Translation of laws is difficult. The limitation of this translation is that I translate "zaak" with "good", while "good" is actualy the translation for "goed". They mean different things in Dutch law, but luckily it is not relevant for this discussion.

As you can see the purchase of a copy of a computer program perfectly matches this definition, therefore, by law, software is sold, not licensed! Other countries have their own definitions of a sale, but none will exclude software.

Now, copyright law. Copyright law deals with copies, and by copying you create new copies. Copies can be sold. Conclusion again. Software is sold, not licensed.

By the way, it is legally not impossible to license a copy. That requires a special agreement that does not match the definition in a law what a sale is. Sounds extremely logical: If you pay in a shop for something that does not become your property, it sounds reasonable that you make a special agreement about it.
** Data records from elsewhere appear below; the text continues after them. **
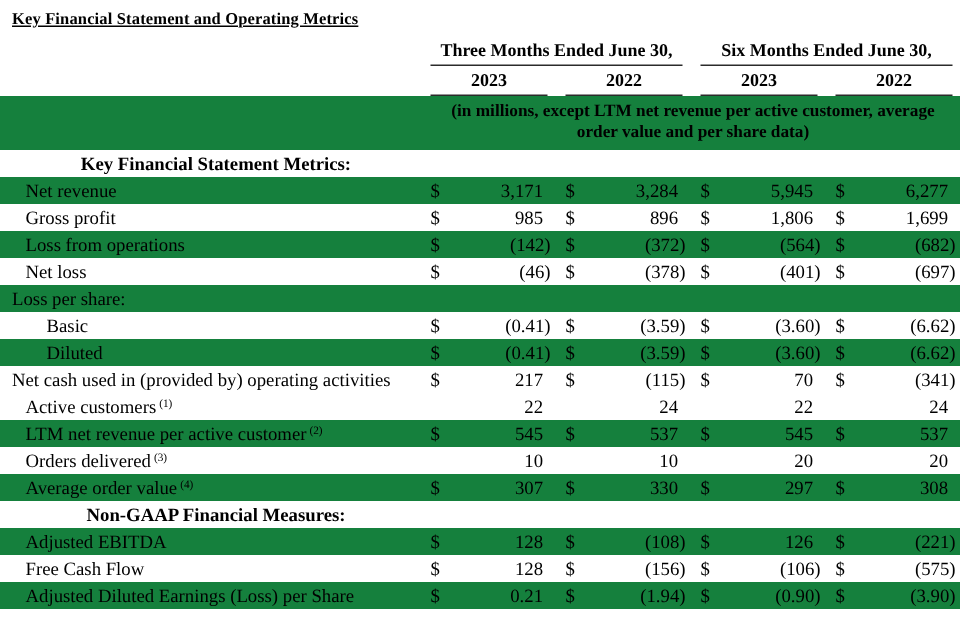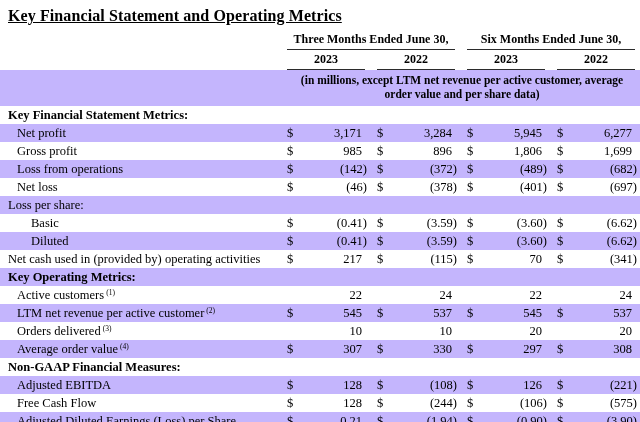--- a/index.html
+++ b/index.html
@@ -13,21 +13,21 @@
     color: #000000;
     -webkit-font-smoothing: antialiased;
   }
   .page {
     width: 640px;
     height: 422px;
     box-sizing: border-box;
     padding-top: 7px;
   }
   .title {
-    font-size: 16px;
+    font-size: 11px;
     font-weight: bold;
     text-decoration: underline;
     margin: 0 0 7px 8px;
     letter-spacing: 0.1px;
   }
   table {
     width: 640px;
     border-collapse: collapse;
     table-layout: fixed;
     font-size: 12.5px;
@@ -53,33 +53,33 @@
     padding-bottom: 2px;
   }
   .note-cell {
     font-size: 11.5px;
     font-weight: bold;
     text-align: center;
     line-height: 1.25;
     padding: 3px 2px 4px 6px;
     vertical-align: middle;
   }
-  tr.shaded { background: #c4b5fd; }
+  tr.shaded { background: #15803d; }
   tbody td {
     height: 18px;
     padding: 0;
     line-height: 18px;
     white-space: nowrap;
     overflow: hidden;
   }
   td.lbl { text-align: left; }
   td.lbl.ind0 { padding-left: 8px; }
   td.lbl.ind1 { padding-left: 17px; }
   td.lbl.ind2 { padding-left: 31px; margin-left: 19px; }
-  td.lbl.bold { font-weight: bold; }
+  td.lbl.bold { font-weight: bold; text-align: center; }
   td.lbl sup {
     font-size: 7.5px;
     line-height: 0;
     vertical-align: 4px;
     margin-left: 2px;
   }
   td.dol { text-align: left; padding-left: 7px; }
   td.val { text-align: right; padding-right: 8px; }
   td.val.neg { padding-right: 3px; }
   .units-row { height: 32px; }
@@ -139,21 +139,21 @@
           <td class="dol"></td>
           <td class="val"></td>
           <td class="dol"></td>
           <td class="val"></td>
           <td class="dol"></td>
           <td class="val"></td>
           <td class="dol"></td>
           <td class="val"></td>
         </tr>
         <tr class="shaded">
-          <td class="lbl ind1">Net profit</td>
+          <td class="lbl ind1">Net revenue</td>
           <td class="dol">$</td>
           <td class="val">3,171</td>
           <td class="dol">$</td>
           <td class="val">3,284</td>
           <td class="dol">$</td>
           <td class="val">5,945</td>
           <td class="dol">$</td>
           <td class="val">6,277</td>
         </tr>
         <tr>
@@ -167,21 +167,21 @@
           <td class="dol">$</td>
           <td class="val">1,699</td>
         </tr>
         <tr class="shaded">
           <td class="lbl ind1">Loss from operations</td>
           <td class="dol">$</td>
           <td class="val neg">(142)</td>
           <td class="dol">$</td>
           <td class="val neg">(372)</td>
           <td class="dol">$</td>
-          <td class="val neg">(489)</td>
+          <td class="val neg">(564)</td>
           <td class="dol">$</td>
           <td class="val neg">(682)</td>
         </tr>
         <tr>
           <td class="lbl ind1">Net loss</td>
           <td class="dol">$</td>
           <td class="val neg">(46)</td>
           <td class="dol">$</td>
           <td class="val neg">(378)</td>
           <td class="dol">$</td>
@@ -226,31 +226,20 @@
           <td class="lbl ind0">Net cash used in (provided by) operating activities</td>
           <td class="dol">$</td>
           <td class="val">217</td>
           <td class="dol">$</td>
           <td class="val neg">(115)</td>
           <td class="dol">$</td>
           <td class="val">70</td>
           <td class="dol">$</td>
           <td class="val neg">(341)</td>
         </tr>
-        <tr class="shaded">
-          <td class="lbl ind0 bold">Key Operating Metrics:</td>
-          <td class="dol"></td>
-          <td class="val"></td>
-          <td class="dol"></td>
-          <td class="val"></td>
-          <td class="dol"></td>
-          <td class="val"></td>
-          <td class="dol"></td>
-          <td class="val"></td>
-        </tr>
         <tr>
           <td class="lbl ind1">Active customers<sup>(1)</sup></td>
           <td class="dol"></td>
           <td class="val">22</td>
           <td class="dol"></td>
           <td class="val">24</td>
           <td class="dol"></td>
           <td class="val">22</td>
           <td class="dol"></td>
           <td class="val">24</td>
@@ -308,21 +297,21 @@
           <td class="dol">$</td>
           <td class="val">126</td>
           <td class="dol">$</td>
           <td class="val neg">(221)</td>
         </tr>
         <tr>
           <td class="lbl ind1">Free Cash Flow</td>
           <td class="dol">$</td>
           <td class="val">128</td>
           <td class="dol">$</td>
-          <td class="val neg">(244)</td>
+          <td class="val neg">(156)</td>
           <td class="dol">$</td>
           <td class="val neg">(106)</td>
           <td class="dol">$</td>
           <td class="val neg">(575)</td>
         </tr>
         <tr class="shaded">
           <td class="lbl ind1">Adjusted Diluted Earnings (Loss) per Share</td>
           <td class="dol">$</td>
           <td class="val">0.21</td>
           <td class="dol">$</td>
Now you can also understand why EULA's do not hold in most countries. If you own a television nobody except you has any right to tell what you do with it. The TV is your property. Once you sold a copy of a computer program, copyright law may prevent you from copying it, but as long as you will not violate copyright, nobody has a right to tell you what to do with the copy. The copy is your property.

This logic appears to be even valid for the U.S., where many people claim EULA's to be valid. However, it seems that in .us "sales agreement" needs to be more explicit rather than implicit for the logic to hold, it seems one can implicitely license software there, where in European countries one can be rather sure that any program you buy is a "sales agreement" unless agreed otherwise.